Forse sarebbero stati meno categorici se avessero raccolto le impressioni di Bailey Howell, al suo esordio in maglia biancoverde: “Il mio primo anno a Boston fu anche il primo da allenatore per Bill. Non vincemmo il titolo, lo vinse Chamberlain, ma il modo in cui perdemmo mi insegnò molto su quella squadra: ci cambiammo tranquillamente e altrettanto tranquillamente uscimmo dal palazzetto; nessun indice puntato contro qualche compagno o contro gli arbitri. Se perdi con dignità non sei un perdente. Intendiamoci, ovviamente odiavamo uscire sconfitti, ma allora fu come se ci fossimo scambiati un tacito giuramento, quello di vincere l'anno successivo, ed è quello che facemmo”. Con queste premesse, cinque mesi dopo l’NBA scaldava nuovamente i motori per un campionato che si annunciava come uno dei più equilibrati degli ultimi anni, un'avvincente rivincita tra le due supercorazzate dell'Est ed i Lakers nel ruolo di guastatori con fondate speranze di fare il colpaccio. Due le novità che si profilavano all'orizzonte: la prima, non troppo eclatante, era rappresentata da un'ulteriore ampliamento del "parco squadre" con l'aggiunta di due franchigie a Ovest: i San Diego Rockets e i Seattle Supersonics. Il totale a questo punto era di 12, equamente distribuite tra le due Division. La seconda sorpresa era assai più succosa: si apprestava a decollare l'epocale esperienza dell’ABA. L’American Basketball Association si sarebbe rivelata il tentativo di “lega alternativa” più riuscito in assoluto grazie alla massiccia infusione di gioco spettacolare ed innovazione. Vi militarono giocatori leggendari come Rick Barry, Marvin Barnes, Julius Erving, George Gervin, Spencer Haywood, Artis Gilmore, Dan Issel, Moses Malone e, naturalmente, colui che fu il primo emblema del neonato torneo, che ne incarnò lo spirito da playground: Connie Hawkins. All’ABA si devono le invenzioni del tiro da tre punti, della gara delle schiacciate all’All Star Game nonchè la nascita di franchigie che dopo la “fusione” del 1976 sarebbero diventate protagoniste nell’NBA: San Antonio Spurs, New York Nets, Indiana Pacers, Denver Nuggets.
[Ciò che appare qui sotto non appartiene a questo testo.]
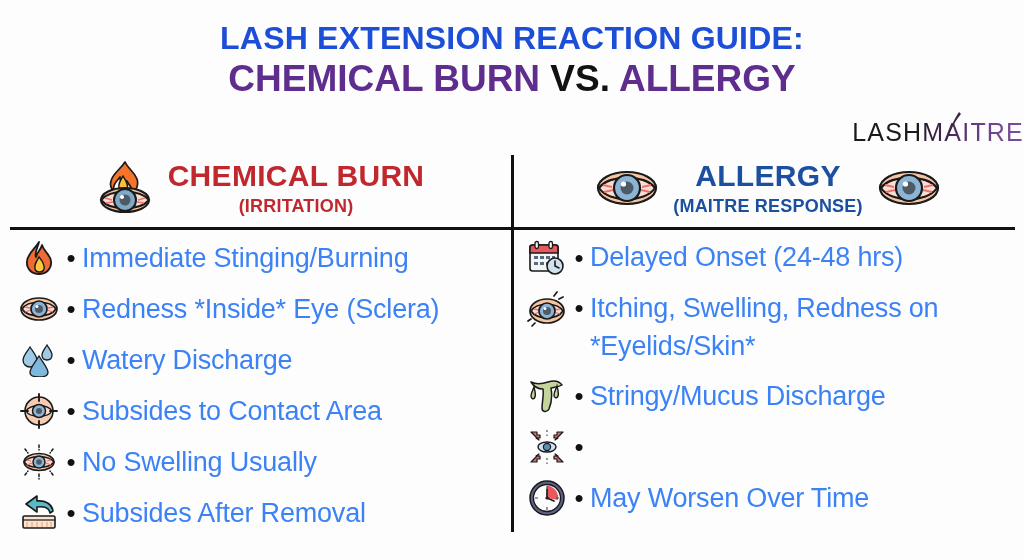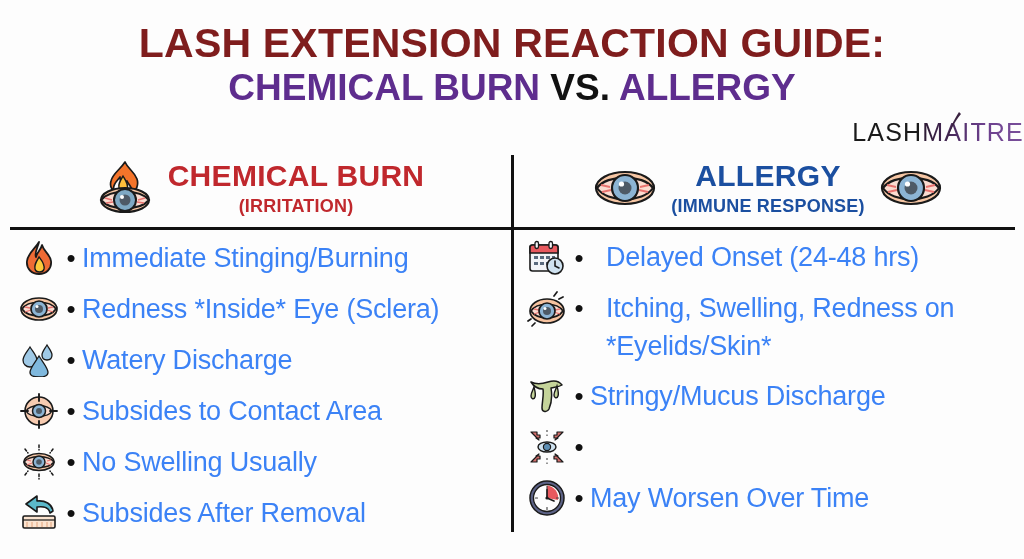--- a/index.html
+++ b/index.html
@@ -29,10 +29,10 @@
     text-align: center;
   }
   .title-line1 {
-    font-size: 41px;
+    font-size: 32px;
     font-weight: bold;
     letter-spacing: 0.2px;
-    color: #7f1d1d;
+    color: #1d4ed8;
     line-height: 1.05;
     white-space: nowrap;
   }

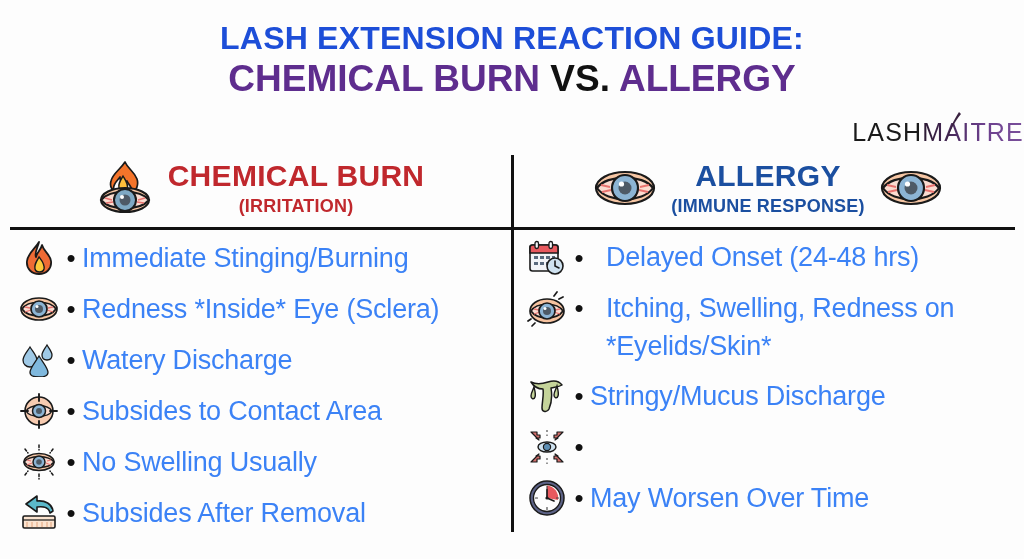--- a/index.html
+++ b/index.html
@@ -223,7 +223,7 @@
     </svg>
     <span class="col-header-text">
       <span class="col-header-main blue-text">ALLERGY</span>
-      <span class="col-header-sub blue-text" style="display:block;">(IMMUNE RESPONSE)</span>
+      <span class="col-header-sub blue-text" style="display:block;">(MAITRE RESPONSE)</span>
     </span>
     <svg width="64" height="44" viewBox="0 0 64 44">
       <ellipse cx="32" cy="22" rx="29" ry="16" fill="#f6c6a4" stroke="#1a1a1a" stroke-width="2.2"></ellipse>

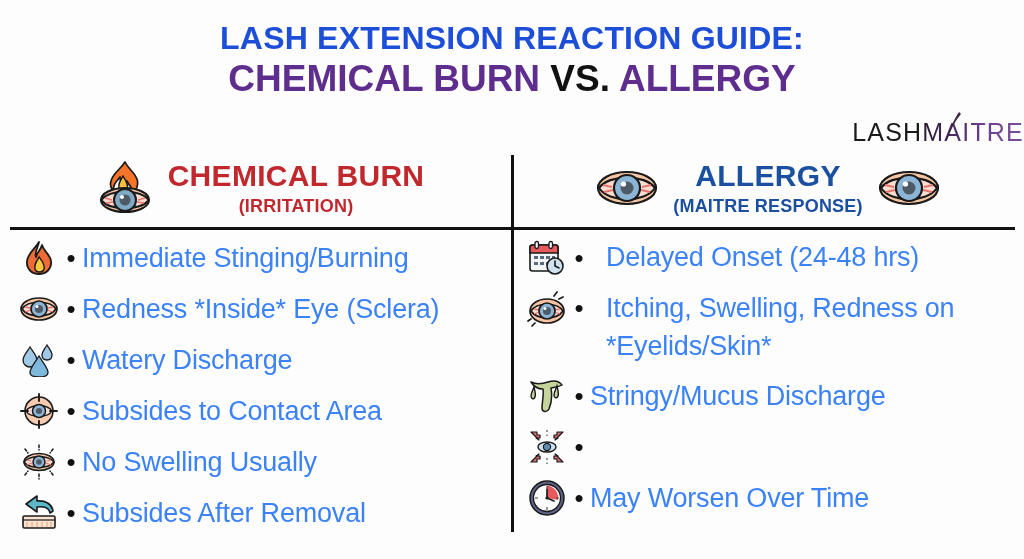--- a/index.html
+++ b/index.html
@@ -169,7 +169,7 @@
     line-height: 40px;
     letter-spacing: -0.2px;
   }
-  .item-text.wrap { line-height: 38px; margin-left: 16px; }
+  .item-text.wrap { line-height: 38px; }
 </style>
 </head>
 <body>

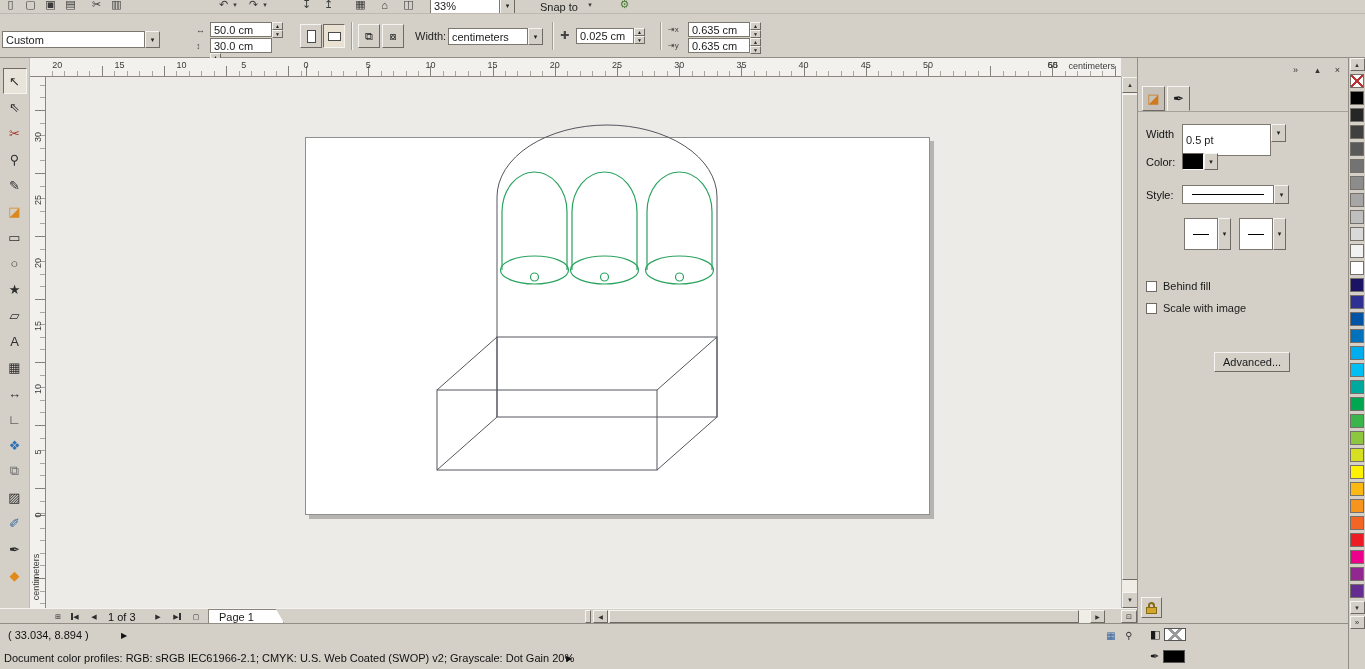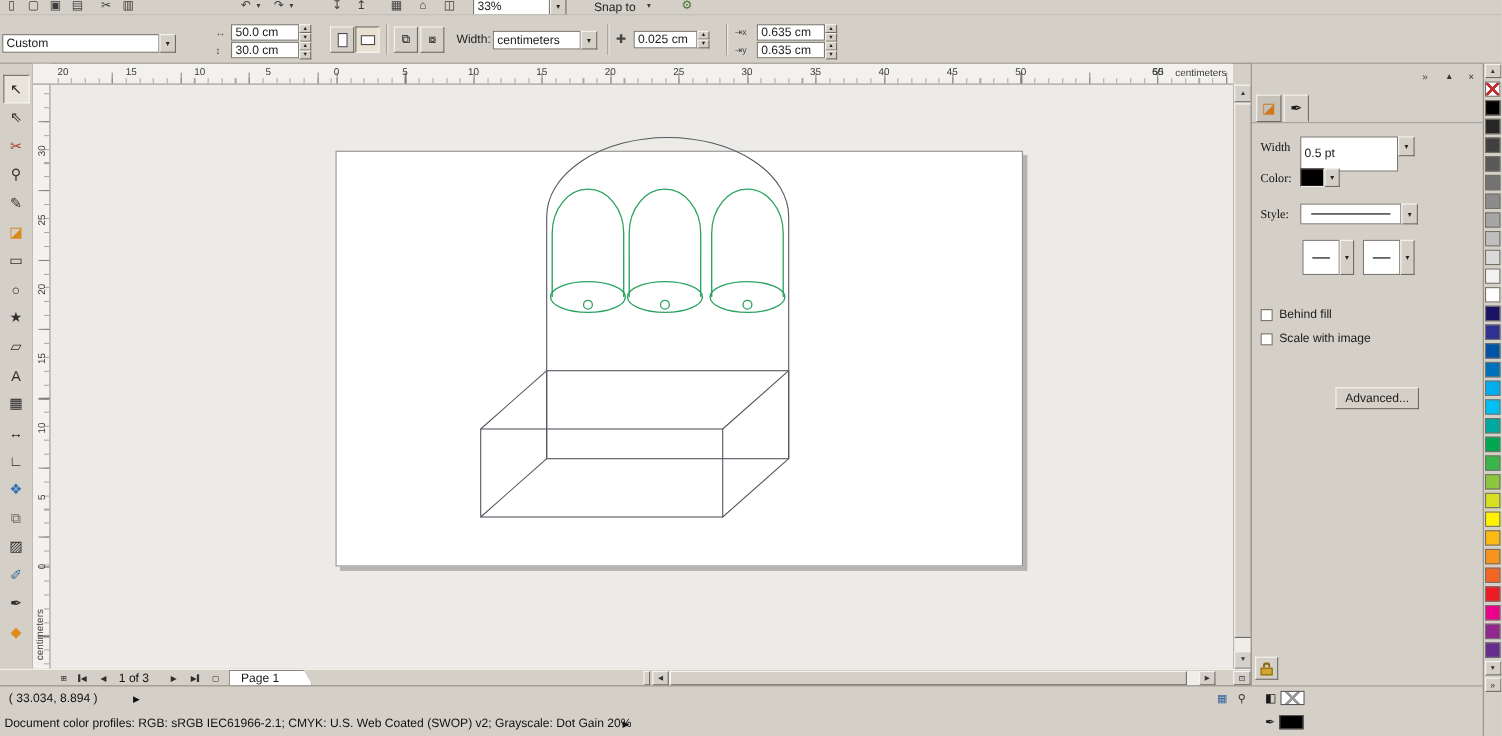--- a/index.html
+++ b/index.html
@@ -158,7 +158,7 @@
           <span>▼</span>
         </span>
     </div>
-    <div class="combo" style="left:210px;top:24px;">
+    <div class="combo" style="left:210px;top:24px;flex-direction:column;">
       <span class="fieldw" style="width:62px;height:15px;">30.0 cm</span>
       <span class="spincol">
           <span>▲</span>

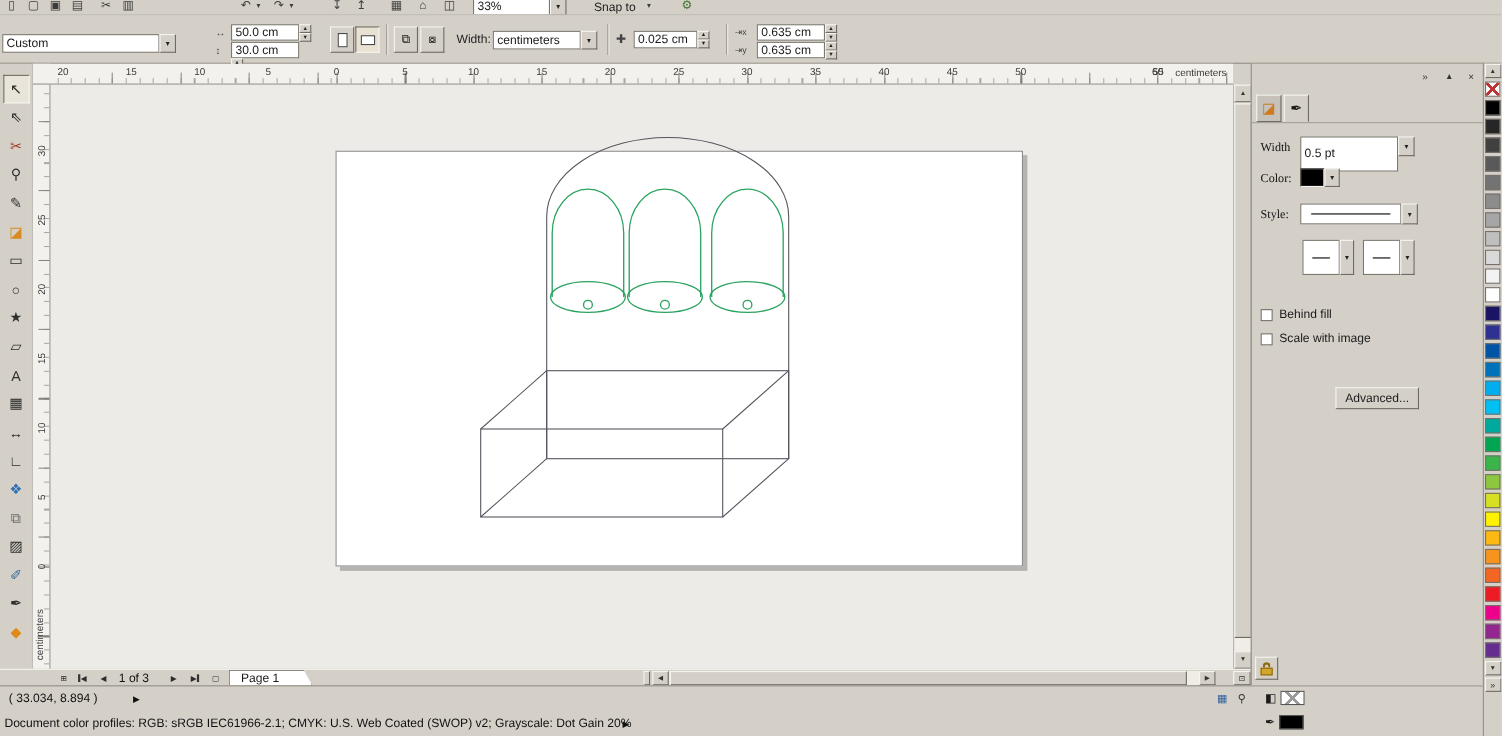--- a/index.html
+++ b/index.html
@@ -90,7 +90,7 @@
         border:1px solid;border-color:#f6f4f0 #6f6b64 #6f6b64 #f6f4f0;}
   .dtab.sel{background:#d4d0c8;border-bottom-color:#d4d0c8;}
   .dtabline{position:absolute;left:0;top:53px;width:100%;border-top:1px solid #a5a199;}
-  .dlabel{position:absolute;font-size:11px;color:#111;font-family:Liberation Serif, serif;}
+  .dlabel{position:absolute;font-size:11px;color:#111;}
   .combo{display:flex;position:absolute;}
   .cb{width:11px;height:11px;background:#fff;border:1px solid #6f6b64;}
   .cbrow{position:absolute;display:flex;align-items:center;gap:6px;}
Ed il simbolo dell’ABA, la psichedelica palla bianca, rossa e blu, conta ancor oggi diversi estimatori che si ritrovano oggi in rete su innumerevoli siti “nostalgici”.
Ma torniamo al torneo in cui i Celtics, ormai quasi al capolinea di un decennio trionfale, furono chiamati alla difficile impresa di restaurare le antiche gerarchie: impresa difficoltosa se si considera che dopo Sharman, Cousy ed Heinsohn la Dinastia aveva perso alla fine dell'anno precedente un altro autorevole interprete, quel K.C. Jones che come nessun altro aveva incarnato il lato Operaio (con la maiuscola) della lega, l’abnegazione, la difesa rocciosa ed asfissiante, lo spirito di sacrificio al servizio del collettivo, quell' Ubuntu ante litteram che fin dagli albori degli anni '50 era stato il tratto caratteristico della squadra. Certo, a guardia del castello rimanevano comunque i vecchi armigeri Russell (al secondo anno come giocatore-allenatore) e Sam Jones più Havlicek, in vertiginosa crescita rispetto a quel ragazzotto "dotato-ma-non-troppo", non in grado di impressionare quando si era affacciato al mondo dei “grandi” solo quattro anni prima. Al posto di K.C. Jones era arrivato un “rookie” che non avrebbe fatto parlare troppo di sè negli anni a venire: Mal Graham, minuscola guardia, ritiratasi dopo soli due anni di professionismo a causa di una serie infinita di problemi fisici. Se volete il lieto fine sarete felici di sapere che Mal, classe 1945, pur vedendosi negata dal fato la carriera agonistica non era certo uno sciocco e, a dimostrazione di ciò, attualmente è giudice presso la corte d'appello del Massachusetts.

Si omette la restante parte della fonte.